Genipin promotes the apoptosis and autophagy of neuroblastoma cells by suppressing the PI3K/AKT/mTOR pathway

• Published in: Scientific reports Vol. 14; no. 1; pp. 20231 - 20
• Main Authors: Liu, Xinying, Zhou, Can, Cheng, Boli, Xiong, Yan, Zhou, Qin, Wan, Enyu, He, Yun
• Format: Journal Article
• Language: English
• Published: London Nature Publishing Group UK 30.08.2024; Nature Publishing Group; Nature Portfolio
• Subjects: 1-Phosphatidylinositol 3-kinase; 631/67; 631/67/1059; 631/67/1059/153; 631/67/2332; AKT protein; Animals; Apoptosis; Apoptosis - drug effects; Autophagy; Autophagy - drug effects; Cancer therapies; Caspase-3; Cell Line, Tumor; Cell Survival - drug effects; Cell viability; Cytotoxicity; Drug resistance; Flow cytometry; Genipin; Humanities and Social Sciences; Humans; Immunofluorescence; Iridoids - pharmacology; Kinases; Medical prognosis; Medical schools; Metabolism; Mice; multidisciplinary; Natural products; Neuroblastoma; Neuroblastoma - drug therapy; Neuroblastoma - metabolism; Neuroblastoma - pathology; Neuroblasts; Pediatrics; Phosphatidylinositol 3-Kinases - metabolism; Proteins; Proto-Oncogene Proteins c-akt - metabolism; Radiation; Science; Science (multidisciplinary); Signal transduction; Signal Transduction - drug effects; TOR protein; TOR Serine-Threonine Kinases - metabolism; Tumors; Western blotting; Xenograft Model Antitumor Assays
• ISSN: 2045-2322; 2045-2322
• DOI: 10.1038/s41598-024-71123-w

This study investigated the underlying function and mechanism of genipin in neuroblastoma (NB).
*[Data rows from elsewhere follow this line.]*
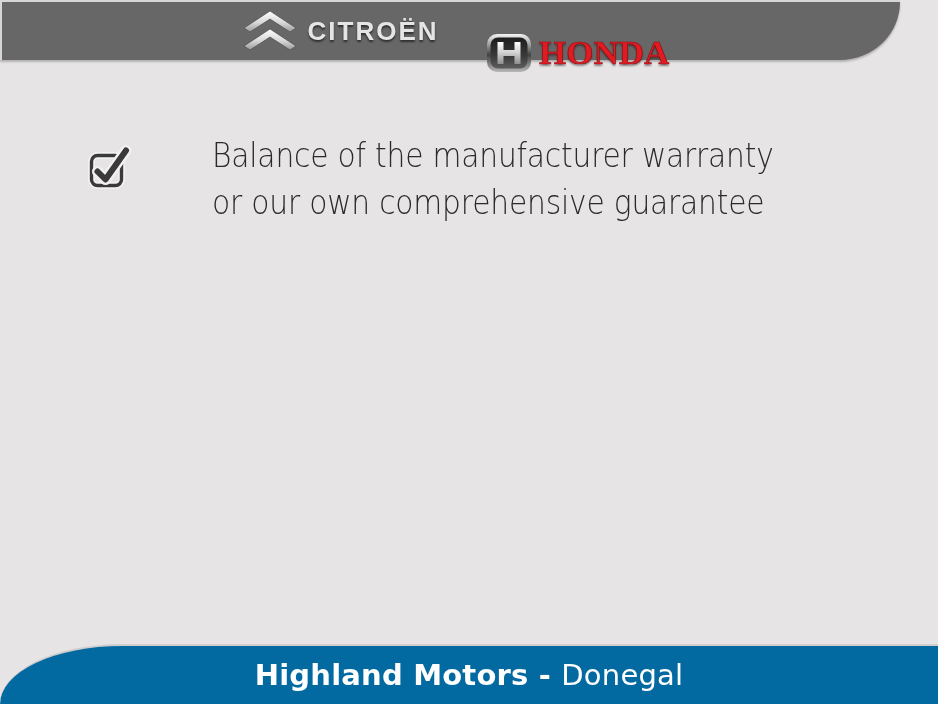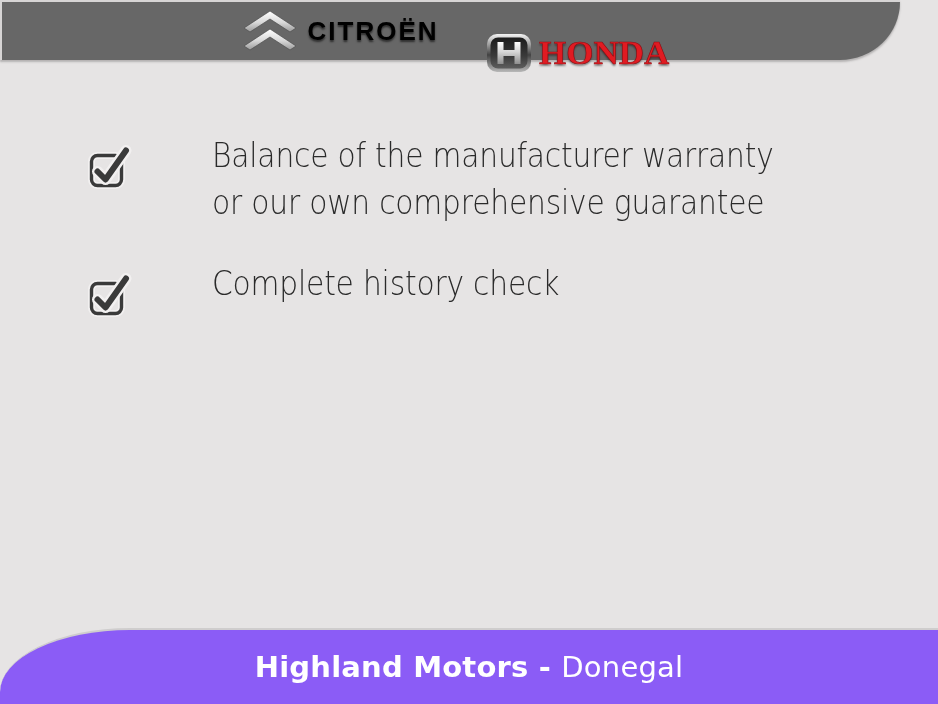"CITROËN" .citroen-word { color: #000000 -> #e5e5e5 }
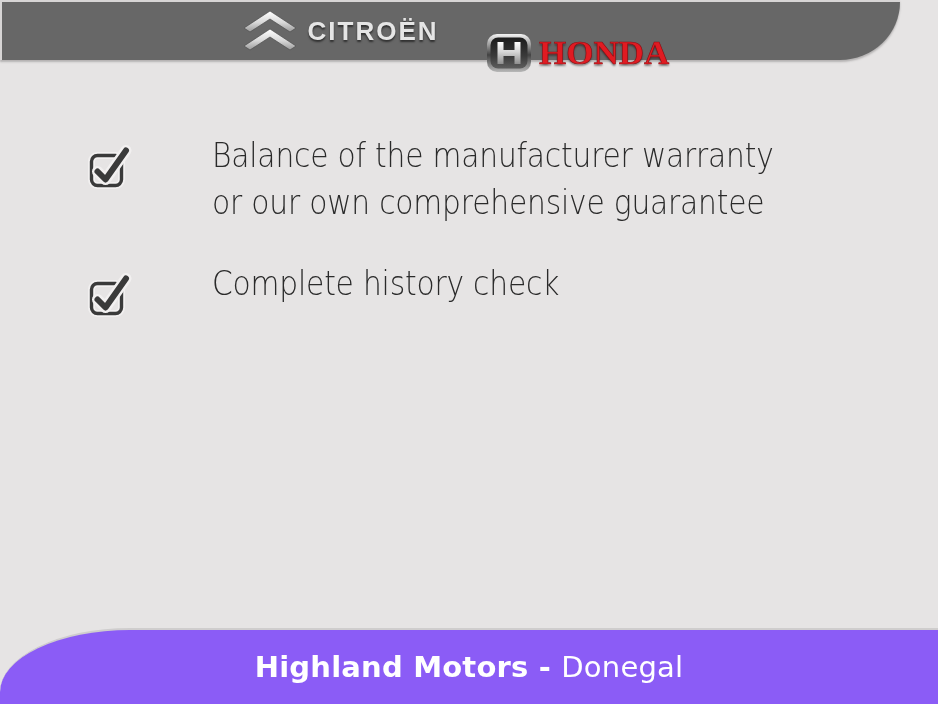"Complete history check" div.feature-row { html: <div> <div> <svg> <rect></rect> <rect></rect> <path></path> <path></path> </svg> </div> <div>Complete history check</div> </div> -> none }
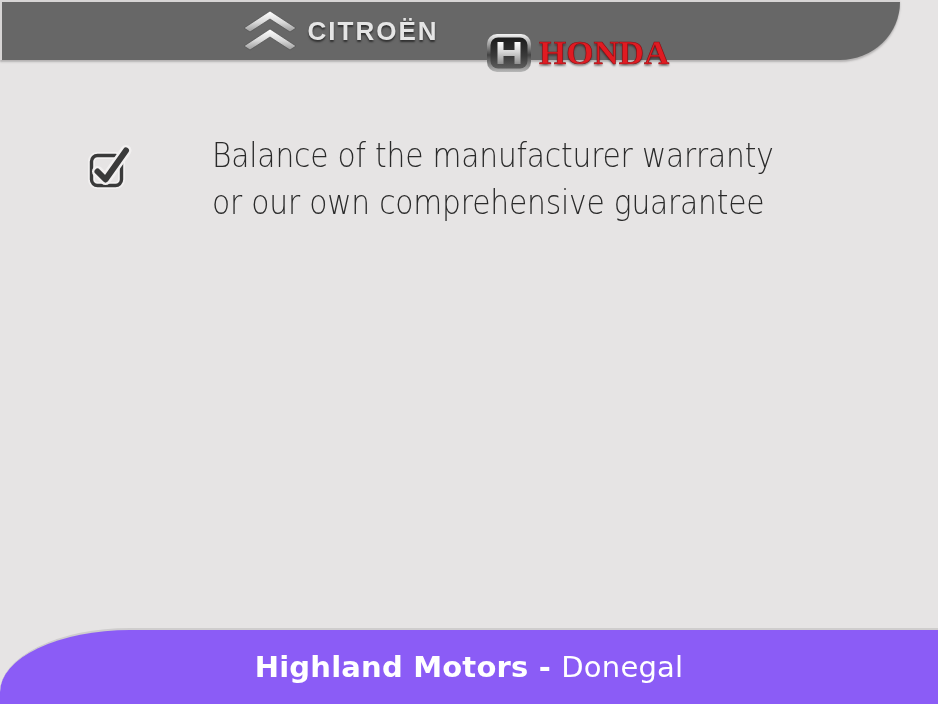"Highland Motors - Donegal" #footer-bar { background: #8b5cf6 -> #0369a1; height: 76px -> 60px }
Using flow cytometry analysis and cytotoxicity tests, in vitro studies were conducted to assess the effects of genipin on the SK-N-SH cell line. The mechanism of action of genipin was explored through immunofluorescence staining, Western blotting, and caspase-3 activity assays. In addition, we also created a xenograft tumour model to investigate the effects of genipin in vivo. This research confirmed that genipin suppressed cell viability, induced apoptosis, and promoted autophagy, processes that are likely linked to the inhibition of the PI3K/AKT/mTOR signalling pathway. Autophagy inhibition increases the sensitivity of SK-N-SH cells to genipin. Furthermore, combination treatment with a PI3K inhibitor enhanced the therapeutic efficacy of genipin. These results highlight the potential of genipin as a candidate drug for the treatment of NB.